** Front-end code edit data **
============================================================

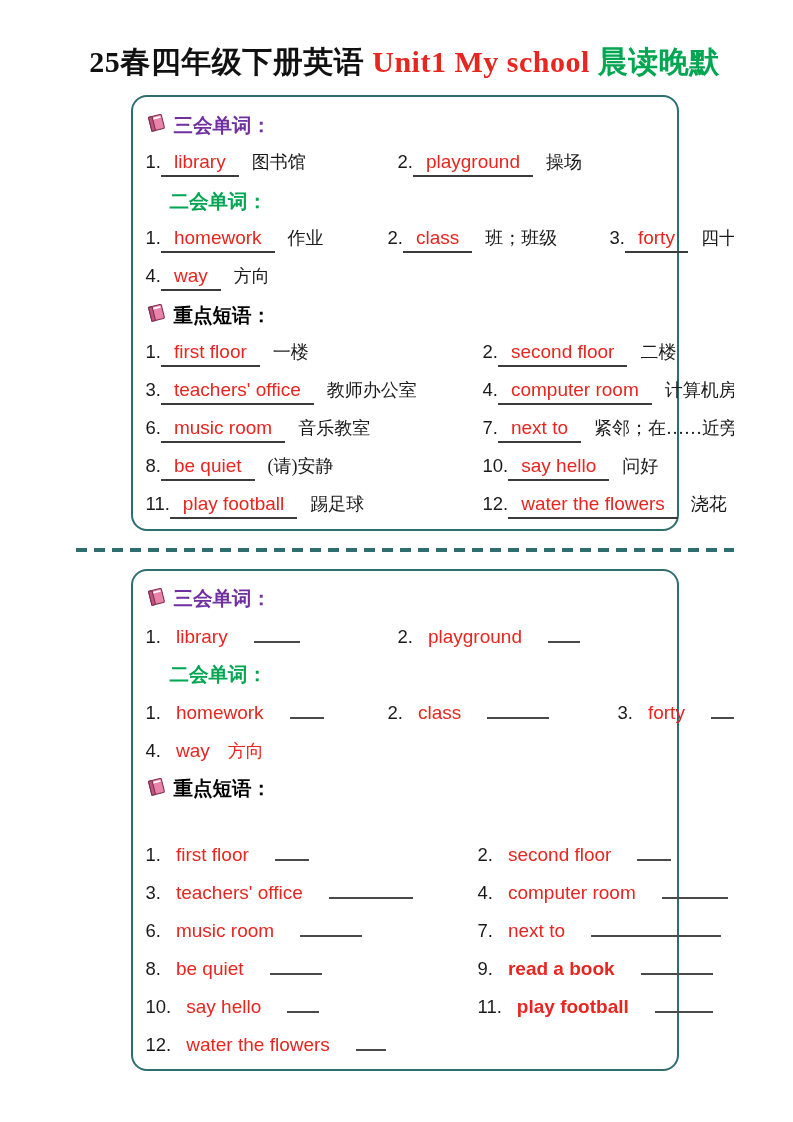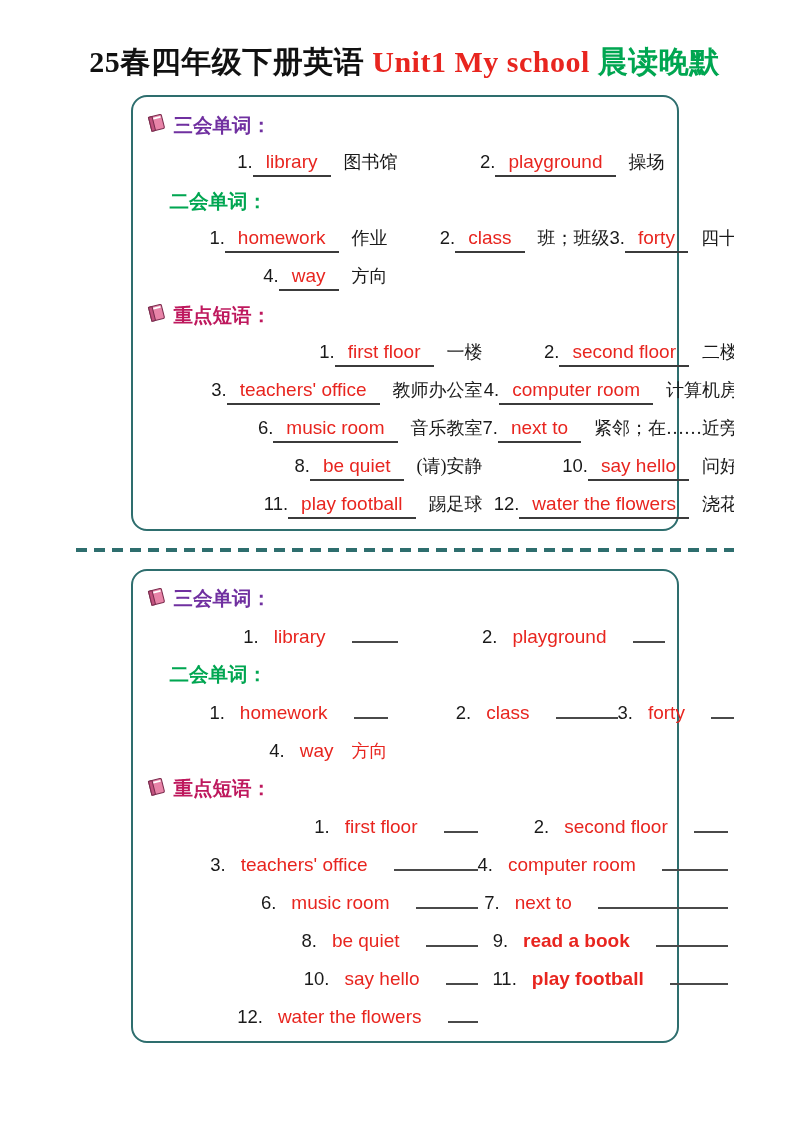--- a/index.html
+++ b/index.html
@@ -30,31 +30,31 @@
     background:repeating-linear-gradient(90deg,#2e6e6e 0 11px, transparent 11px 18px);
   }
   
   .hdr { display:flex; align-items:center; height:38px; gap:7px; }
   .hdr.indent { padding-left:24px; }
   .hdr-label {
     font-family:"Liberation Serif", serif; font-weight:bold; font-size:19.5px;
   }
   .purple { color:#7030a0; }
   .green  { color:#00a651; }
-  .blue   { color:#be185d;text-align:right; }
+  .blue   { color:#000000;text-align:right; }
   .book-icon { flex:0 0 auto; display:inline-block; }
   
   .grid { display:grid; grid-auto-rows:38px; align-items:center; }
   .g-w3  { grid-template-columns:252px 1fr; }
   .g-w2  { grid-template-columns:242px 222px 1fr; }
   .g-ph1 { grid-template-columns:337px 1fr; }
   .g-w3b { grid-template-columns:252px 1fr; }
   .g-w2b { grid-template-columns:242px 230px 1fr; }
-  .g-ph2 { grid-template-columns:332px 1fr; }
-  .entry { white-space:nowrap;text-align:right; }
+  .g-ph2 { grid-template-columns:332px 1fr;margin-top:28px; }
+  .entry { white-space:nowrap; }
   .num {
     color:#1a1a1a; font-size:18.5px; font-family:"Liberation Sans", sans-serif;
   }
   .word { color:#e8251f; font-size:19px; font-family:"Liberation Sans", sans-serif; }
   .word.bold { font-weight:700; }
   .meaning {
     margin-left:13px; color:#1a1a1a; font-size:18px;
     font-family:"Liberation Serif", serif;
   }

============================================================

Wherever the word "Sans" occurs in the data, copy that whole line.

** Answer below **
     color:#1a1a1a; font-size:18.5px; font-family:"Liberation Sans", sans-serif;
   .word { color:#e8251f; font-size:19px; font-family:"Liberation Sans", sans-serif; }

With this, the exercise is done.